Results 1 to 16 of 16

Thread: How did you learn?

  1. #1
    Moderator LuJon's Avatar
    Join Date
    Mar 2007
    Location
    Palmer, AK
    Posts
    11,415

    Default How did you learn?

    For some reason I seem to gravitate towards non standard cartridges. The cost of factory ammo keeps me from shooting as much as I would like. Now I am starting an AR project (technically 2) both of which are going to be odd cals. So reloading seems like the best answer. I have not read up on it much yet but plan too. I just want to know how most people learn? Did you solicit help, or have someone that showed you? I am a tool/gear/gadget guy to some extent and I hate spending money on crummy stuff. I think that has stopped my from picking this up in the past.
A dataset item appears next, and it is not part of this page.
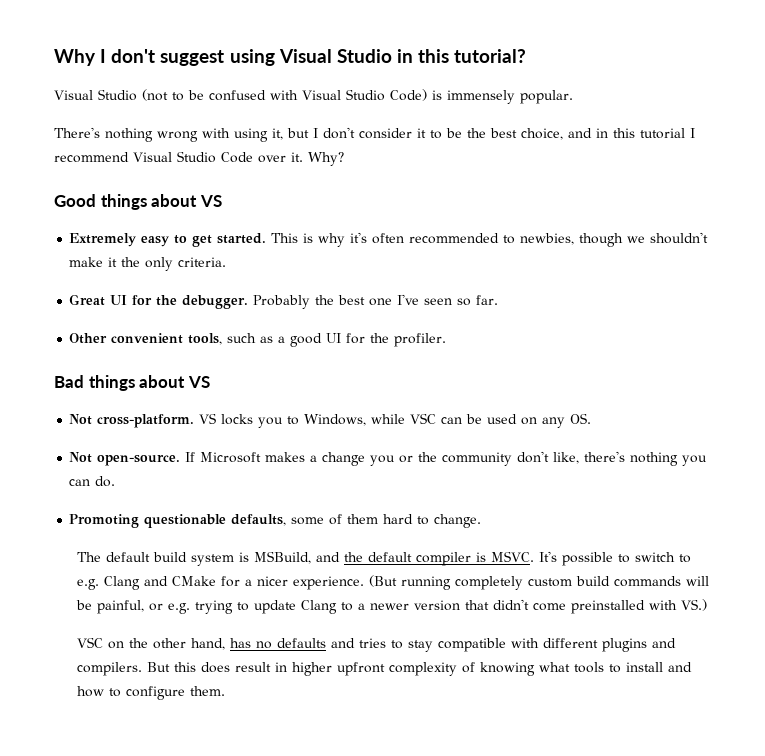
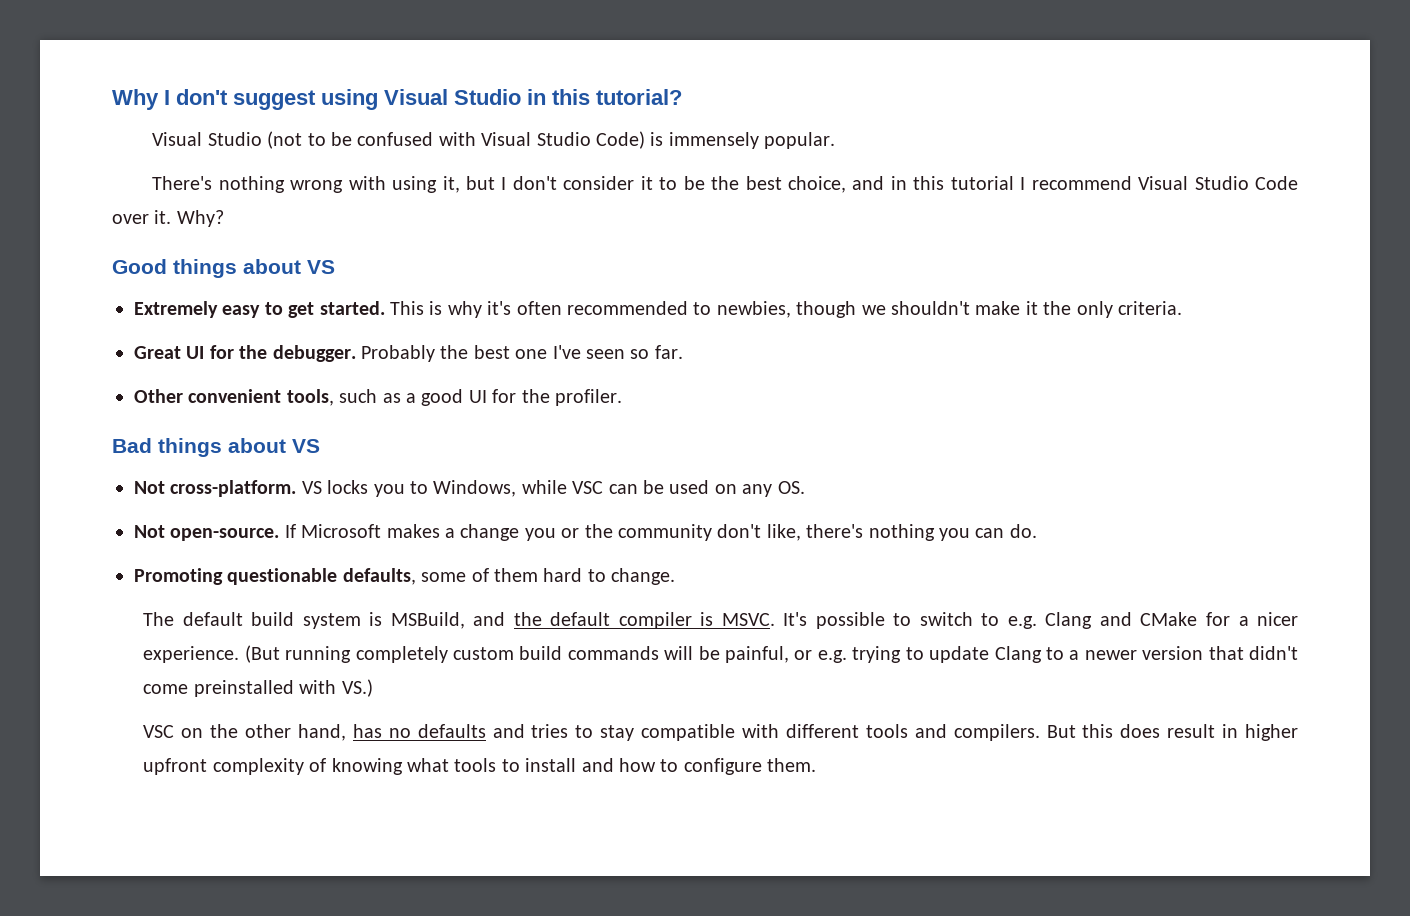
- VSC on the other hand, has no defaults and tries to stay compatible with different plugins and compilers.
+ VSC on the other hand, has no defaults and tries to stay compatible with different tools and compilers.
I hear so much about the different products and I question what what dies, presses, what dies work w/ what presses etc that I get frustrated and don't mess w/ it. I know that they have the rockchucker kits and others but in all of the things I have done from a kit I have never felt like I couldn't have done better for less if I just bought the best individual componenets the first time around. I will certainly stop reloading if it turns out to be plagued with equipment hassels. I would like to be able to crank out 500, .223 rounds then bang out a box or 2 of 325 and 270 wsm.

    Does anyone give lessons or is there a class somwhere?
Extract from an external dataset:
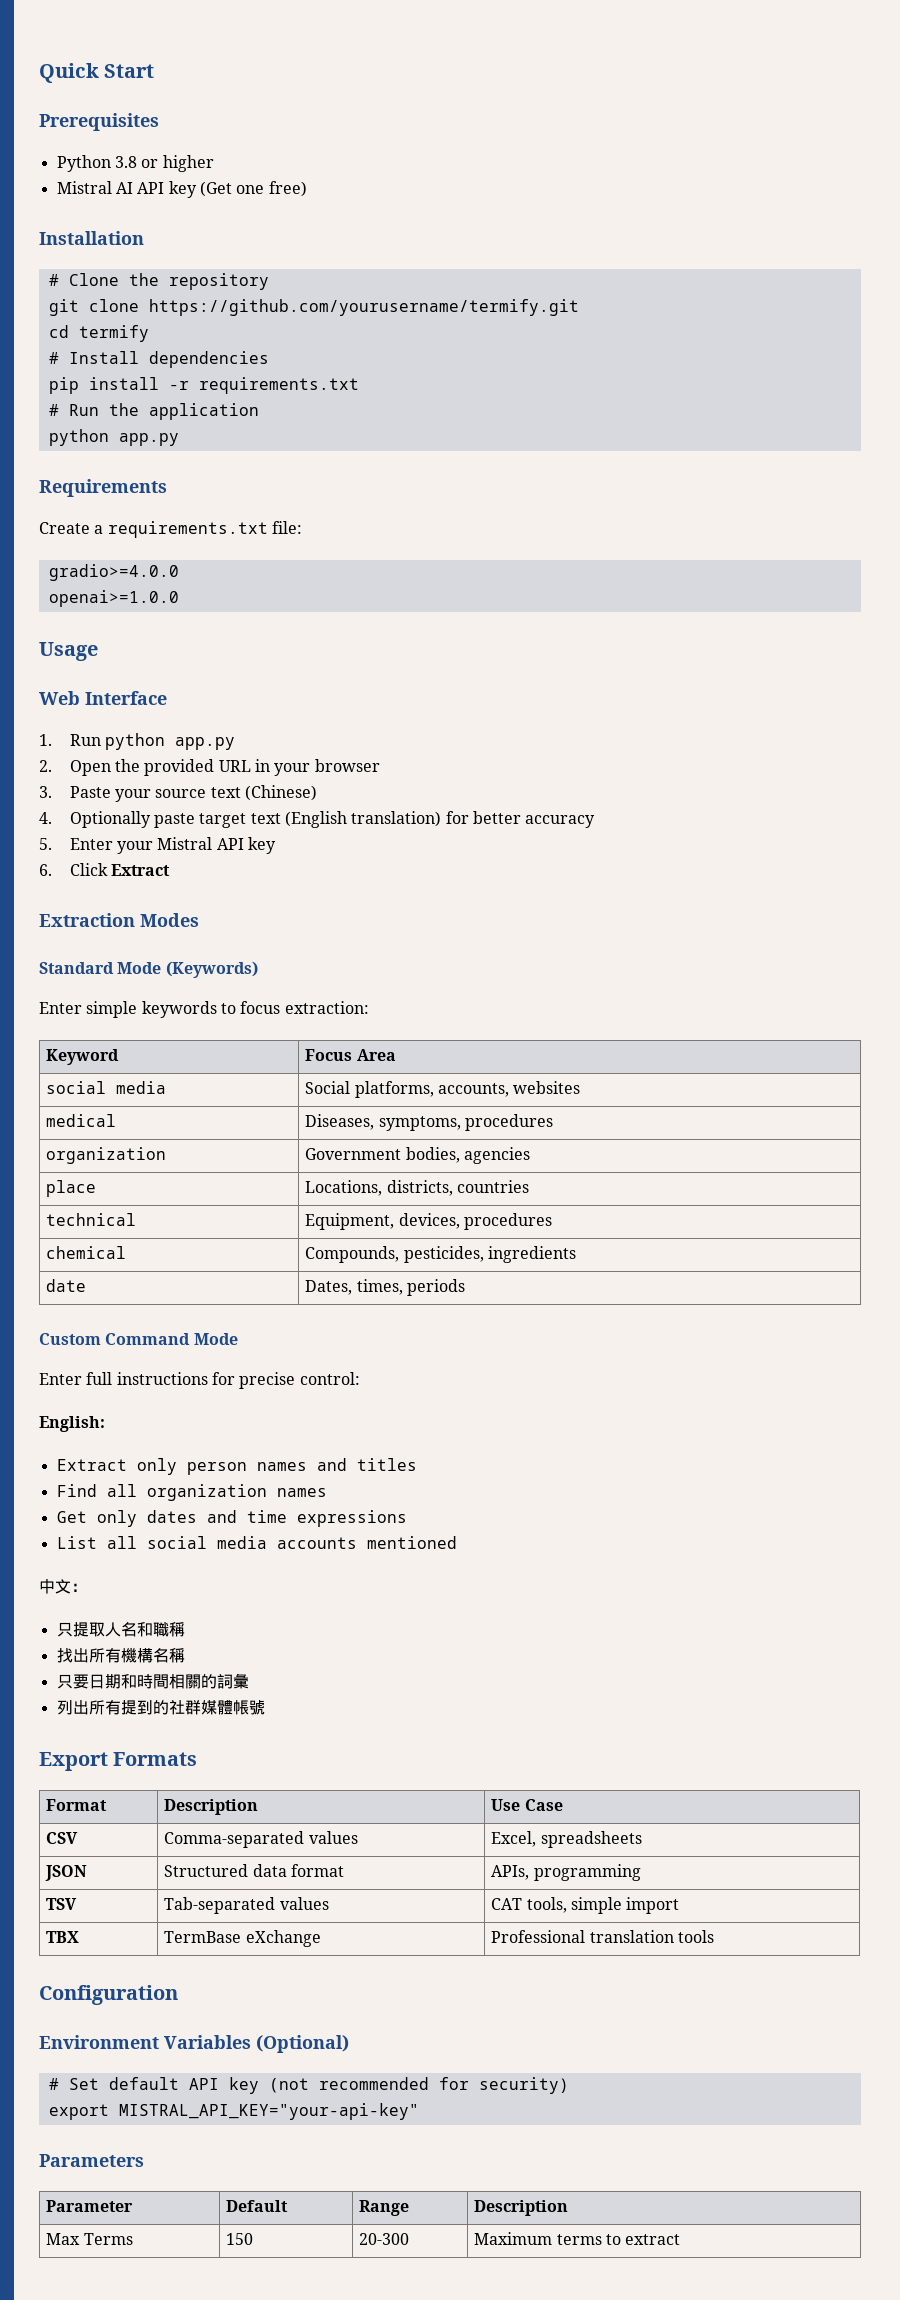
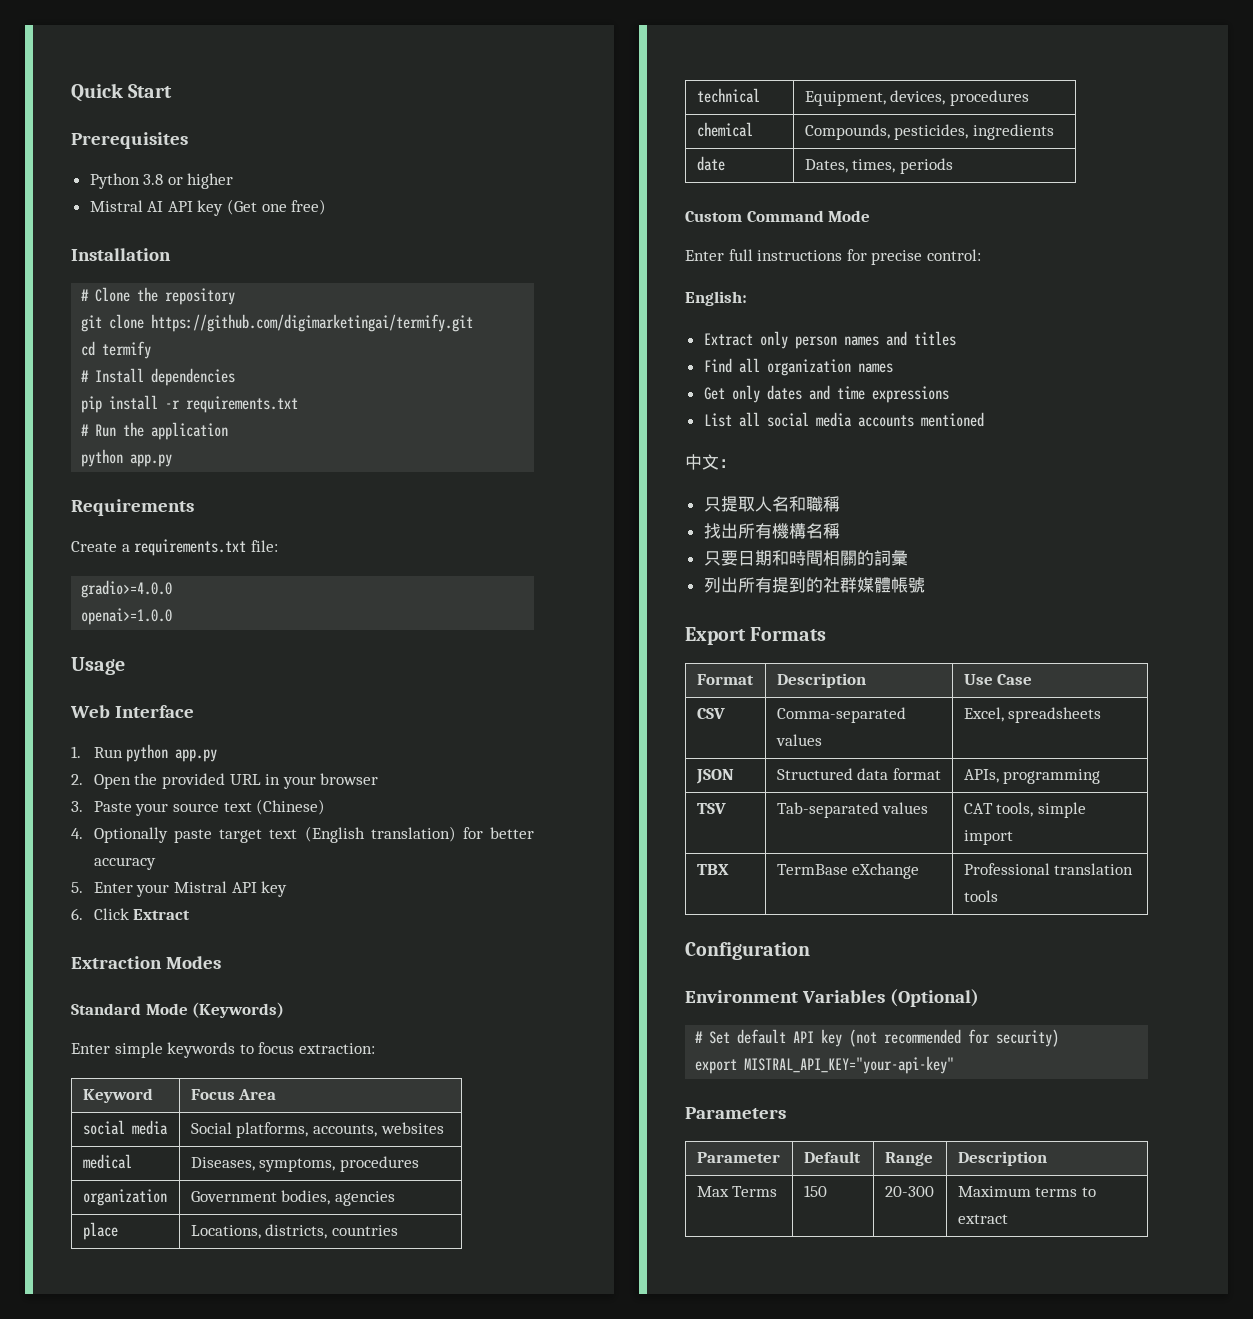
- git clone https://github.com/yourusername/termify.git
+ git clone https://github.com/digimarketingai/termify.git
    Too bad it wasn't an elective in school, it could be added into the Gov't class as a practical application chapter on the 2nd ammendment.

  2. #2
    Sponsor ADfields's Avatar
    Join Date
    Nov 2008
    Location
    Missing Palmer AK in Phonix AZ.
    Posts
    6,416

    Default

    Learned from Dad when I was a kid, I followed him everyplace and he put me to work any way he could think of with guns, cows, horses, trucks, constriction, and anything happening on a large ranch.

    You can do fine alone but there are advantages to having a mentor teach you. Either way you go read the ABCs of reloading and any other books you can find. I enjoy reloading every bit as much as I do shooting, you will enjoy it and get hooked.
    Andy
    On the web= C-lazy-F.co
    Email= Andy@C-lazy-F.co
    Call/Text 602-315-2406
    Phoenix Arizona

  3. #3
    Member
    Join Date
    Nov 2007
    Location
    Anchorage
    Posts
    257

    Default Look me up when you get home

    More than happy to let you see how things work before you go dropping the coin. I have pieces that I don't like, but they're functional so I haven't replaced them.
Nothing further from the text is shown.